Collette: If you look at the high end digital hearing aids and their front end digital signal processing, and then if you look at your mobile phone in terms of all of the apps and interconnectivity, it just makes intuitive sense that those two are going to merge. Cochlear implants are going to leverage that. What we see in the very short term is that you will soon be able to put rehabilitation and training materials on a smart phone. So, with wireless technologies, you can imagine someone going through practice drills—sound practice drills, music practice drills. All that could work with a wireless connection between your cochlear implant and an app that might be on a laptop, mobile phone, or iPad. In fact, I just saw an iPad that had a piano keyboard that you can make sound like you were playing the piano. If you can do that, then certainly, with wireless connectivity, you could get it to where you’re hearing and playing. So that’s where the future’s going to be. It’s going to take a while to get there, but you can see those are all going to come together.
HR: What is the durability of cochlear implants these days? How long do they last and have to be replaced with another procedure?
Collette: The implant itself is warrantied for 10 years. A lot of implantable medical devices use 10 years as a benchmark. We think that they’re going to go longer than that, but you don’t really know because the human body is such a hostile environment for an electronic system.

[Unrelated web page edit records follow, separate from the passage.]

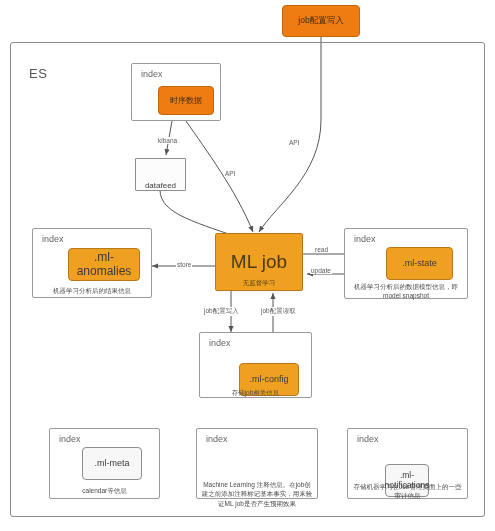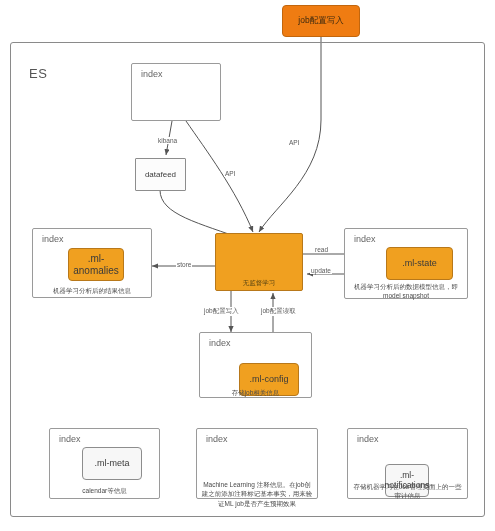"时序数据" div.chip { html: none -> <div> <span>时序数据</span> </div> }
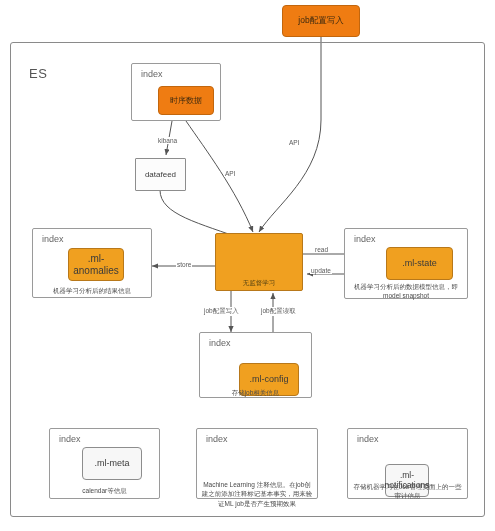"datafeed" .plainbox { align-items: center -> flex-end }
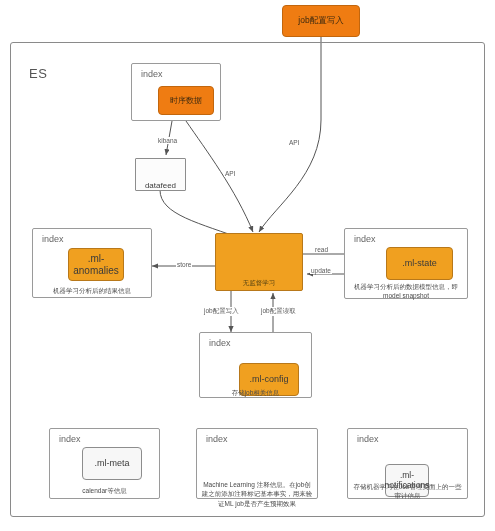".ml-anomalies" div.chip { font-size: 10px -> 12px; width: 56px -> 72px }
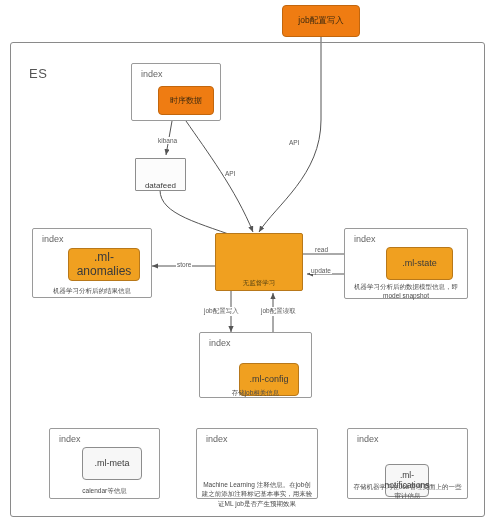"ML job" span.title { html: none -> <span>ML job</span> }
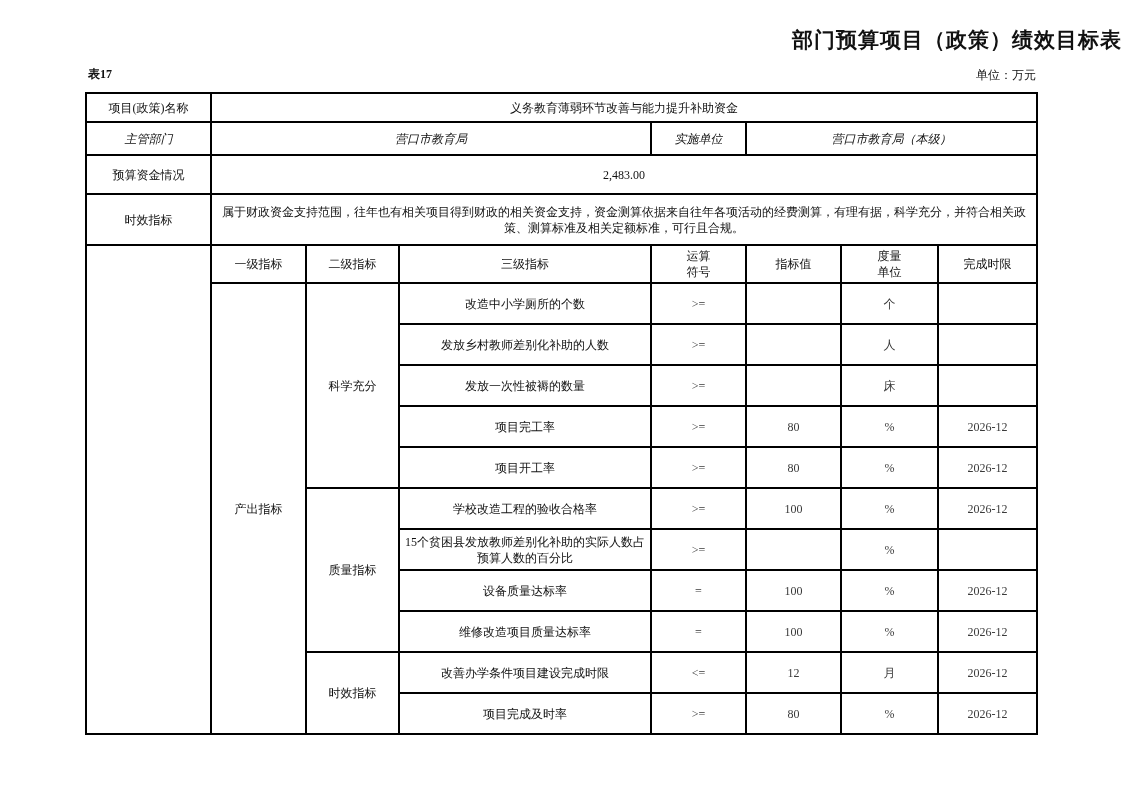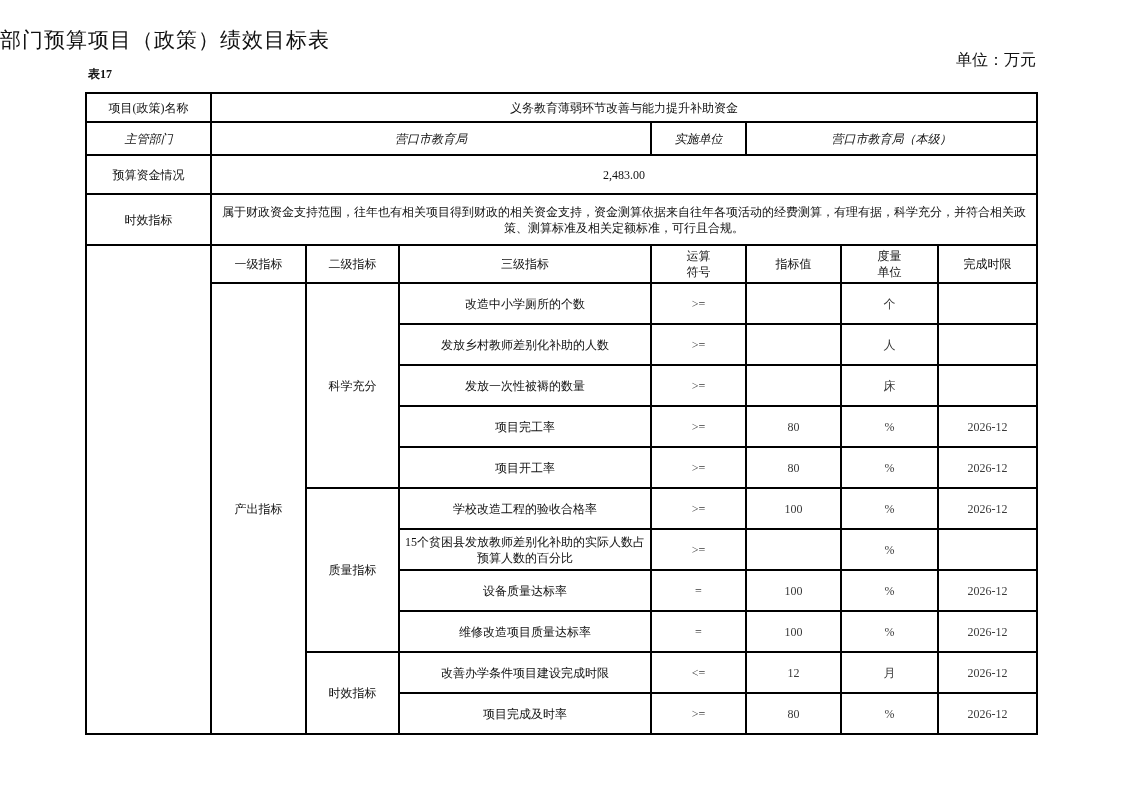"部门预算项目（政策）绩效目标表" .title { font-weight: 400 -> 700; text-align: left -> right }
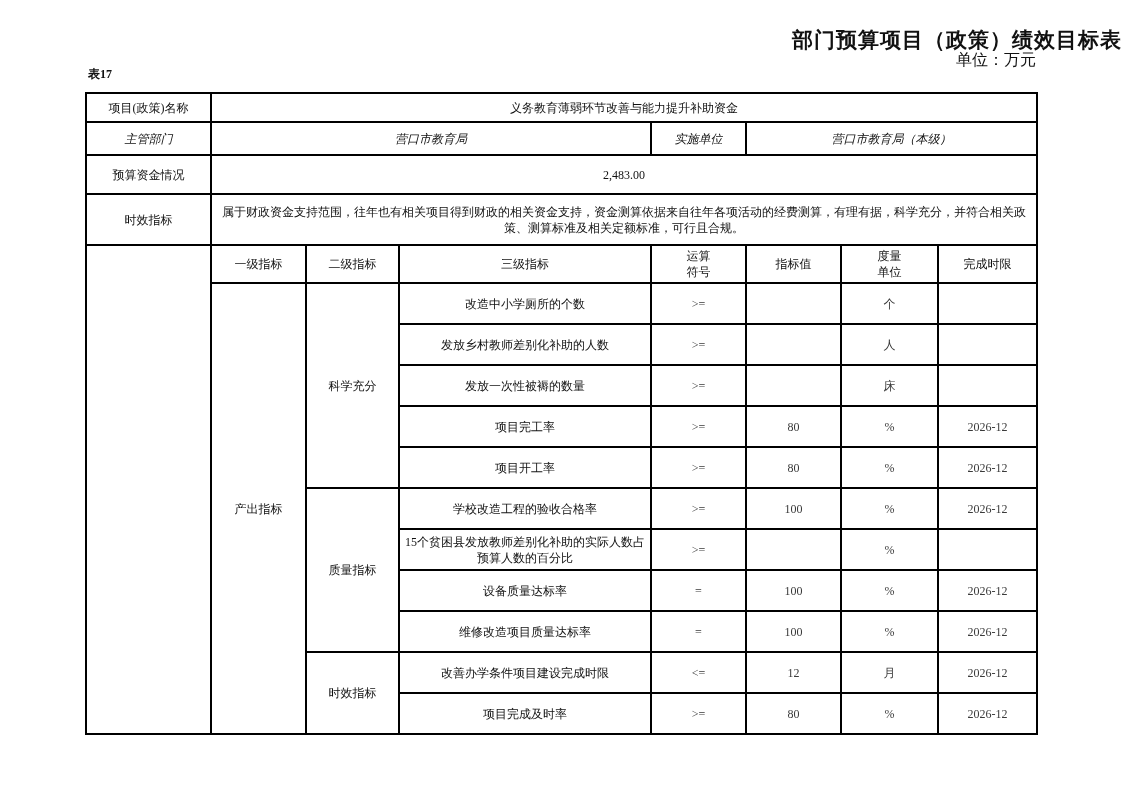"单位：万元" .unit-label { font-size: 16px -> 12px; top: 50px -> 67px }
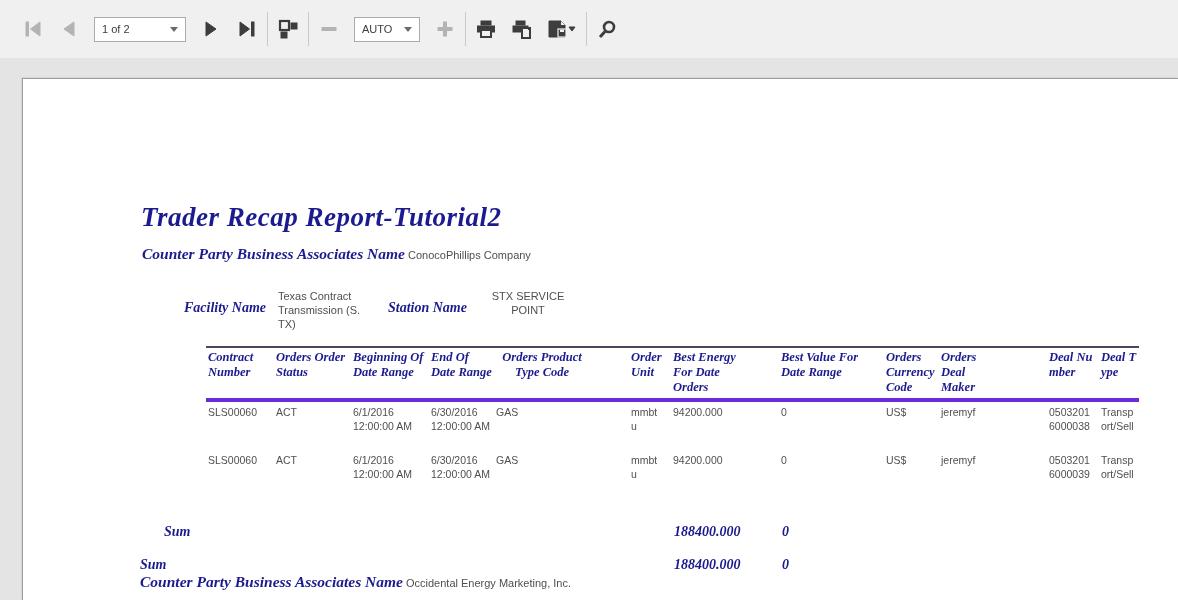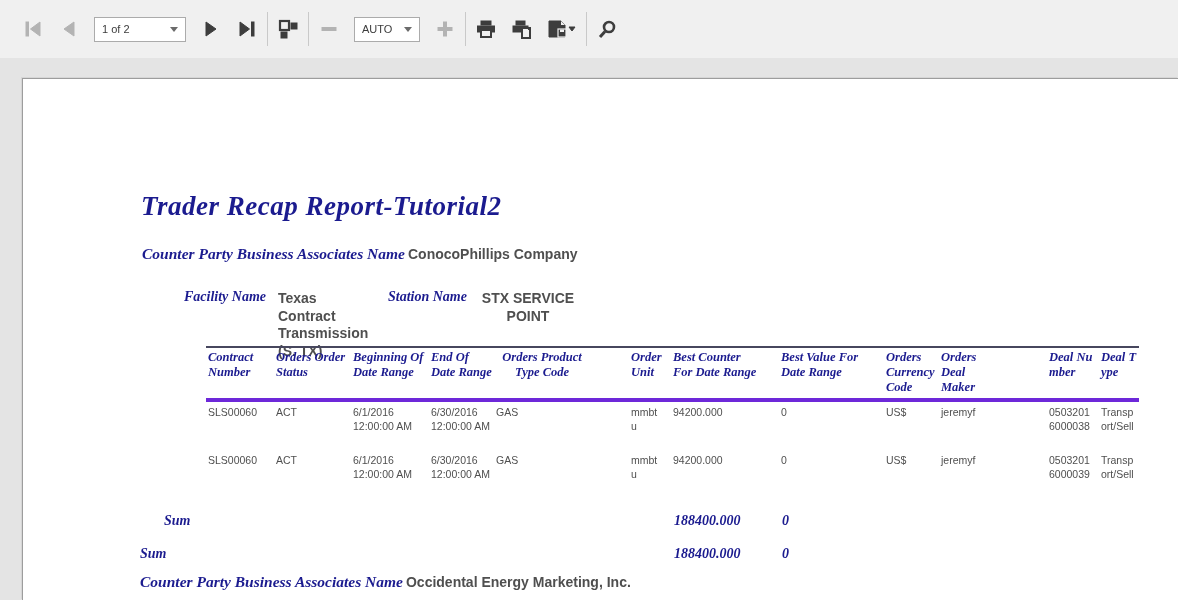"Trader Recap Report-Tutorial2" .serifbi { margin-top: none -> 11px }
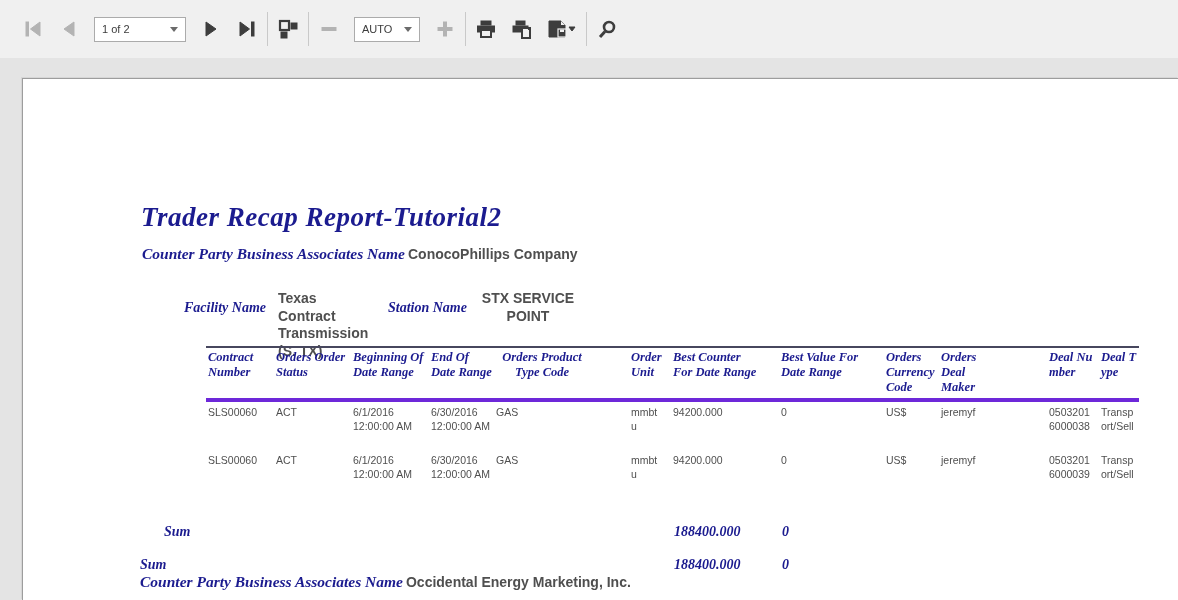"ConocoPhillips Company" .val { font-size: 14px -> 11px; font-weight: bold -> normal }
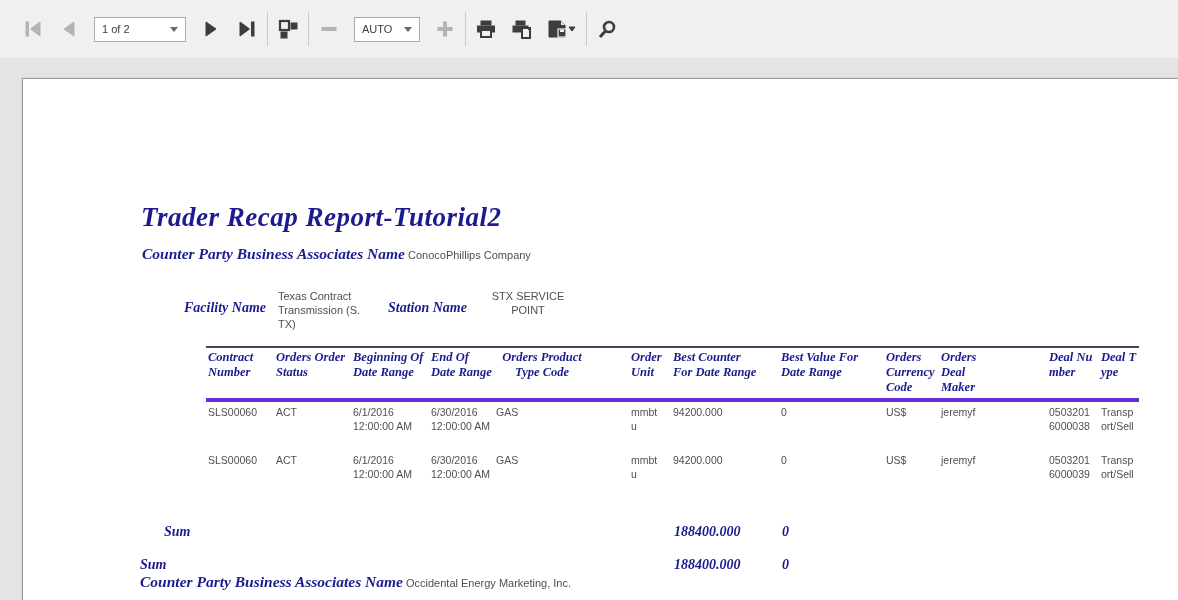"Best Counter For Date Range" span.hw85 { text: Counter For Date Range -> Energy For Date Orders }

The externals are getting better and better, so they have been warrantied for 3 years. MED-EL just announced a 5-year warranty on external equipment, which is the longest in the industry. Generally, most American insurance companies will pay to have the externals replaced at 5 years and the implantable portion replaced after 10 years.
HR: What about back compatibility?
Hochmair: We have 15 years of legacy support. In 1994, we had the first MED-EL implanted, and you will see those same patients today with newer and the latest sound processors.
HR: How else will cochlear implants change over the next 5 years?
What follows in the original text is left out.